Deputados concordam que legislação tem que ser mais inclusiva
Educação Especial
22 de mai. de 2012, 08:53
— Lusa/AO Online
Trabalhando no âmbito da Comissão Parlamentar de Educação, Ciência e Cultura, vários deputados ouvidos pela agência Lusa identificaram as dificuldades de uma área do ensino a que alunos necessitados não têm acesso devido ao crivo da Classificação Internacional de Funcionalidade (CIF), adotada pelo governo socialista em 2008 para definir quem devia beneficiar do regime especial.
A coordenadora, a social-democrata Margarida Almeida, disse à agência Lusa que no fim da sessão legislativa, o relatório do grupo de trabalho irá identificar "pontos fortes e fragilidades" da Educação Especial em Portugal.
Margarida Almeida indicou a "promoção da estabilidade do corpo docente", a "possível reestruturação da CIF" e uma "maior abrangência da legislação de forma a que os alunos com necessidades educativas não permanentes e de aprendizagem não fiquem de fora" como algumas das recomendações que, acredita, poderão ser "transversais" a todos os partidos.
O socialista Jacinto Serrão admite que a CIF "não pode ser o único instrumento" para determinar quem tem necessidades educativas.
Sublinhando que a sua opinião ainda não é a posição final do grupo parlamentar, Jacinto Serrão indicou que a lei 03/2008 "precisa de flexibilizar os instrumentos para avaliar os alunos", passando a incluir "outros instrumentos".
O parlamentar defendeu ainda que "tem que haver um investimento muito forte em meios humanos e materiais", afirmando que "valores mais altos" se colocam.

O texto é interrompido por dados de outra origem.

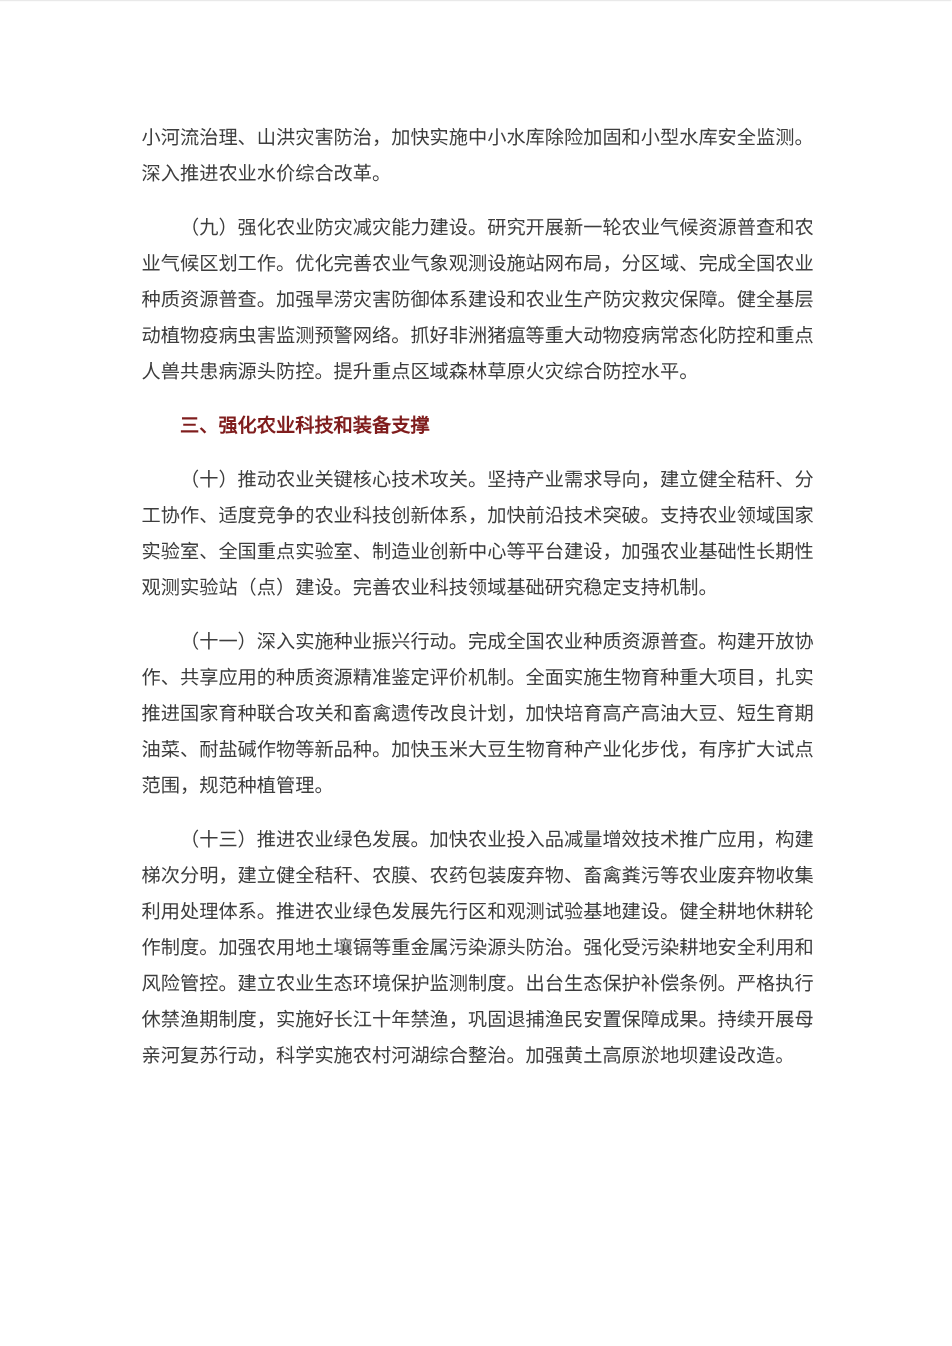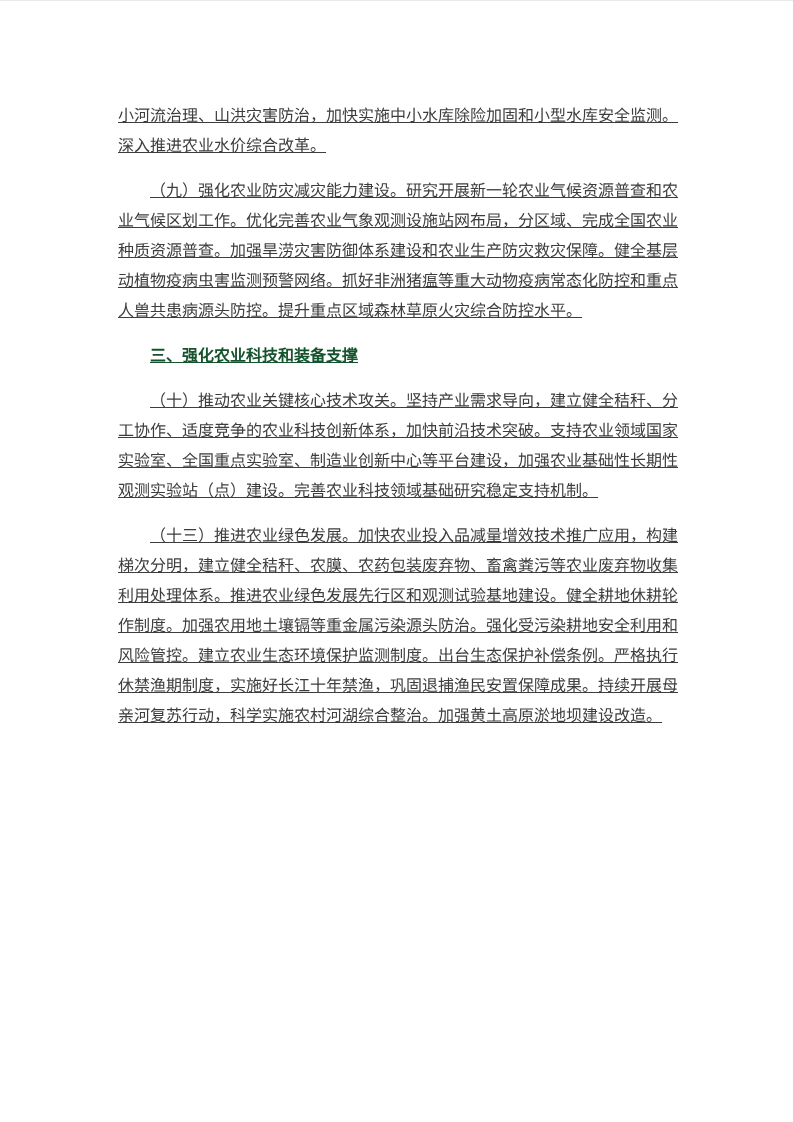"小河流治理、山洪灾害防治，加快实施中小水库除险加固和小型水库安全监测。深入推进农" .page p { text-decoration: underline -> none }
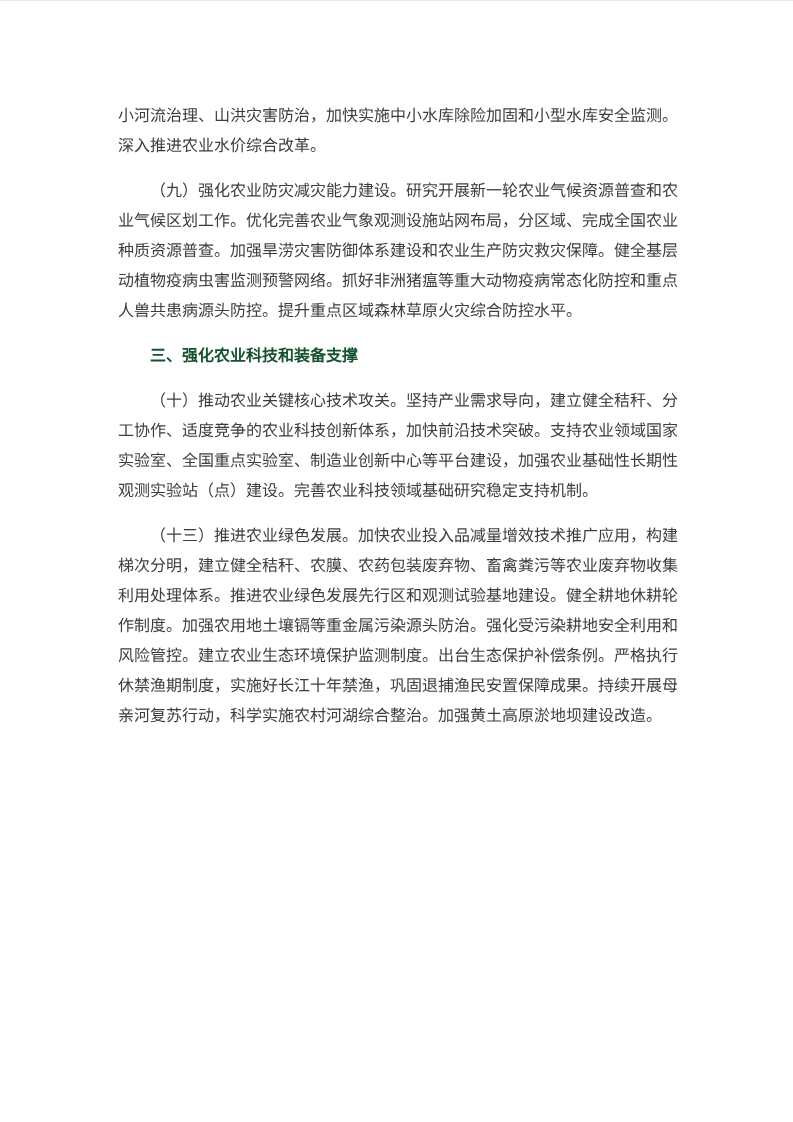"三、强化农业科技和装备支撑" .section-heading { color: #14532d -> #7f1d1d }
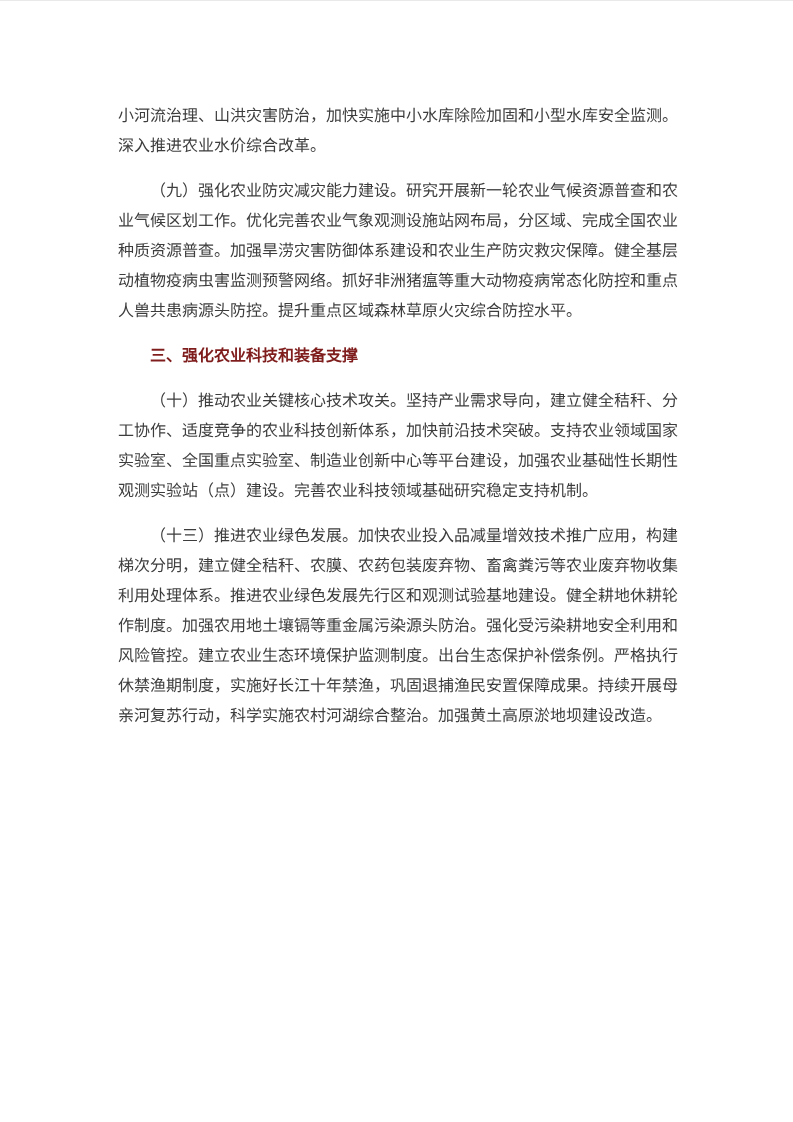"（十一）深入实施种业振兴行动。完成全国农业种质资源普查。构建开放协作、共享应用的" p.body-p { html: none -> <p>（十一）深入实施种业振兴行动。完成全国农业种质资源普查。构建开放协作、共享应用的种质资源精准鉴定评价机制。全面实施生物育种重大项目，扎实推进国家育种联合攻关和畜禽遗传改良计划，加快培育高产高油大豆、短生育期油菜、耐盐碱作物等新品种。加快玉米大豆生物育种产业化步伐，有序扩大试点范围，规范种植管理。</p> }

Rita Rato, do PCP disse à agência Lusa que o trabalho dos profissionais é de "amor à camisola" mas que "não se fazem omoletes sem ovos", indicando que a "precariedade e a falta de meios técnicos e humanos" são as principais dificuldades com que lidam todos os dias.
Quanto à utilização da CIF por Portugal, Rita Rato salientou que "Portugal é o único país que a aplica na educação".
"A Organização Mundial de Saúde usa-a para efeitos de saúde. Aliás, nem está pensada para ser aplicada a crianças", acrescentou.